Canadian legislation effectively prohibits deep sea mining in Canada’s territorial waters. Ironically, Canadian corporations are leading the effort to mine the oceans elsewhere.
A spokesperson from the Vancouver-based company Deep Green Metals attempted to defend deep sea mining from an environmental perspective, “Mining on land now takes place in some of the most biodiverse places on the planet. The ocean floor, on the other hand, is a food-poor environment with no plant life and an order of magnitude less biomass living in a larger area. We can’t avoid disturbing wildlife, to be clear, but we will be putting fewer organisms at risk than land-based operations mining the same metals.” (as cited in Mining Watch https://miningwatch.ca/news/2020/6/16/deep-sea-mining-environmental-solution-or-impending-catastrophe).
This argument centers on a false choice. It presumes that mining must occur, which is absurd. Then, it paints a picture that the only area affected will be the area that is mined. In reality, the toxic slurry from deep sea mining will poison the surrounding ocean for hundreds of miles, with heavy metals like mercury and lead expected to bio-accumulate in everyone from plankton, to tuna, to sharks, to cetaceans.
A study from the Royal Swedish Academy of Sciences stated that “A very large area will be blanketed by sediment to such an extent that many animals will not be able to cope with the impact and whole communities will be severely affected by the loss of individuals and species.”

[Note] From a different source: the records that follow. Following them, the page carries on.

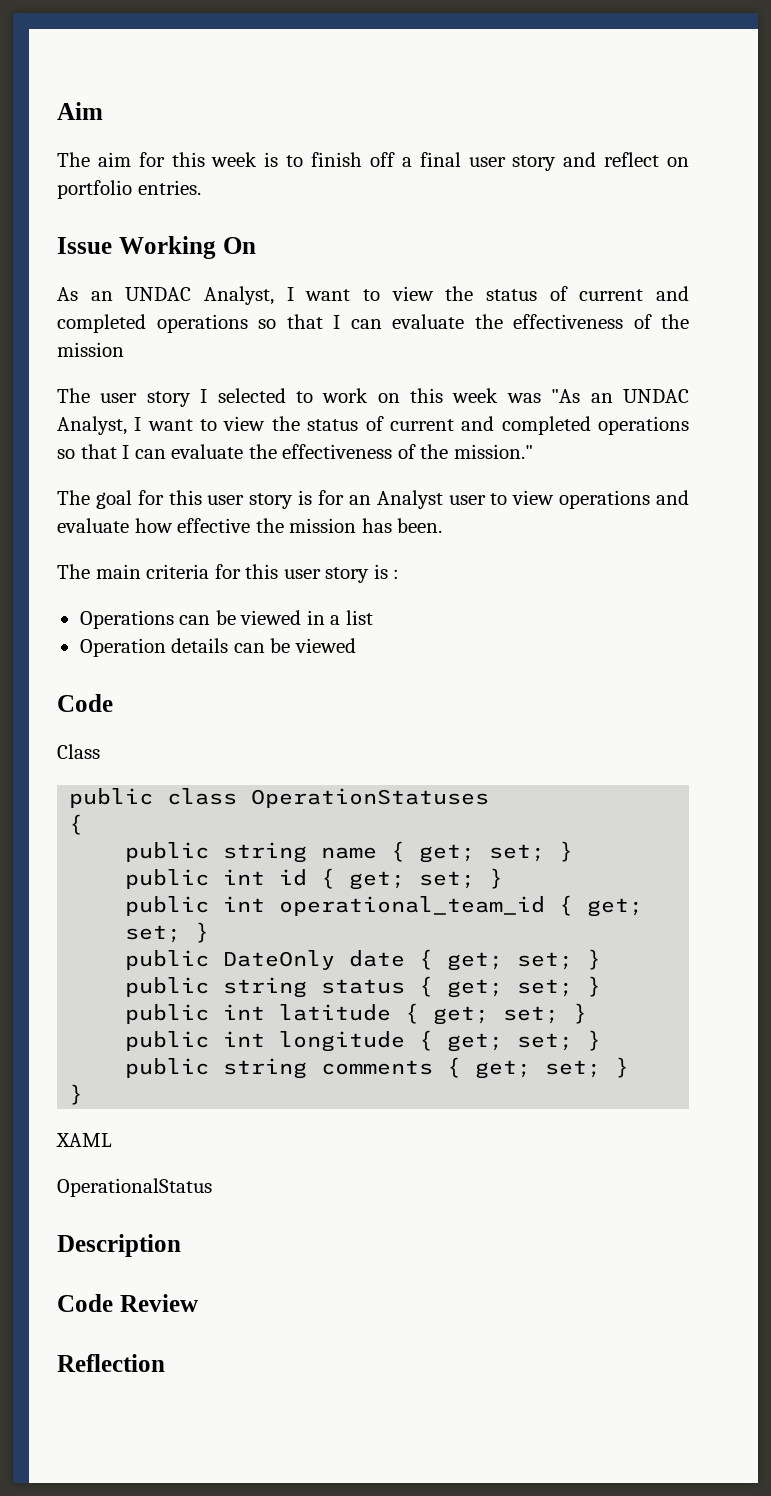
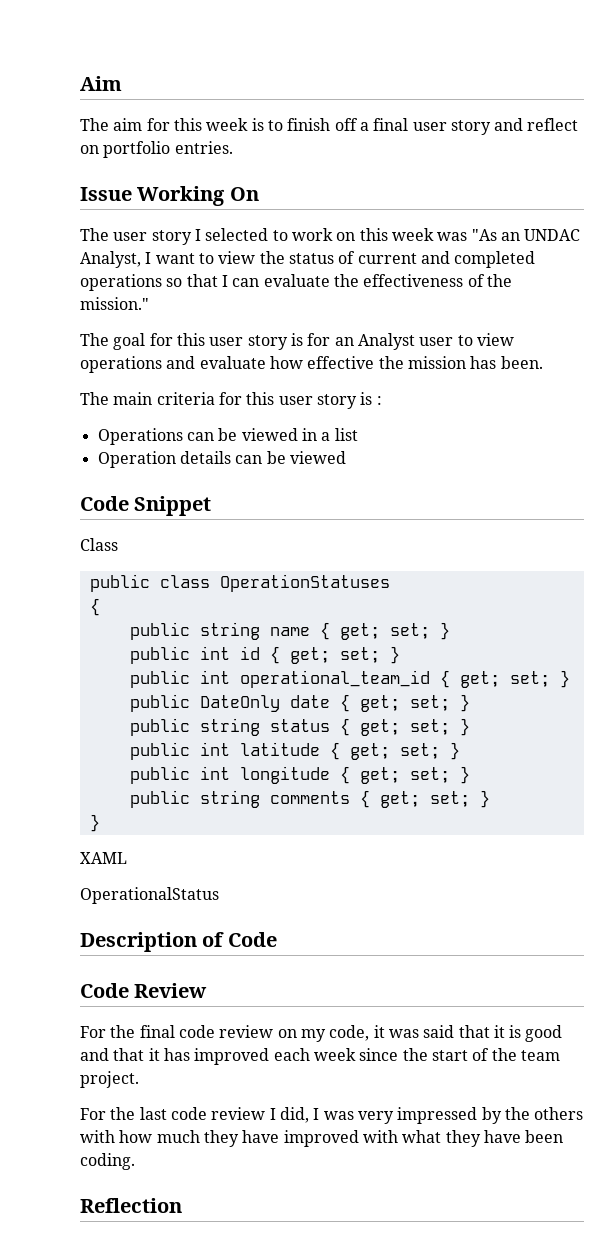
- As an UNDAC Analyst, I want to view the status of current and completed operations so that I can evaluate the effectiveness of the mission
  Operation details can be viewed
- Code
+ Code Snippet
- Description
+ Description of Code
+ For the final code review on my code, it was said that it is good and that it has improved each week since the start of the team project.
+ For the last code review I did, I was very impressed by the others with how much they have improved with what they have been coding.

The idea that fewer organisms are at risk from deep sea mining is an egregious lie. Scientists have known since 1977 that photosynthesis is not the basis of every natural community. There are entire food webs that begin with organic chemicals floating from hydrothermal vents. These communities include giant clams, octopuses, crabs, and 10-foot tube worms, to name a few. Conducting mining in these habitats is bad enough, but the effects go far beyond the mined area.
Deep sea mining literally threatens every level of the ocean from surface to seabed. In doing so, it puts all life on the planet at risk. From smothering the deep sea, to toxifying the food web, to disrupting plankton, the tiny organisms who produce two thirds of the earth’s oxygen, it’s just one environmental disaster after another.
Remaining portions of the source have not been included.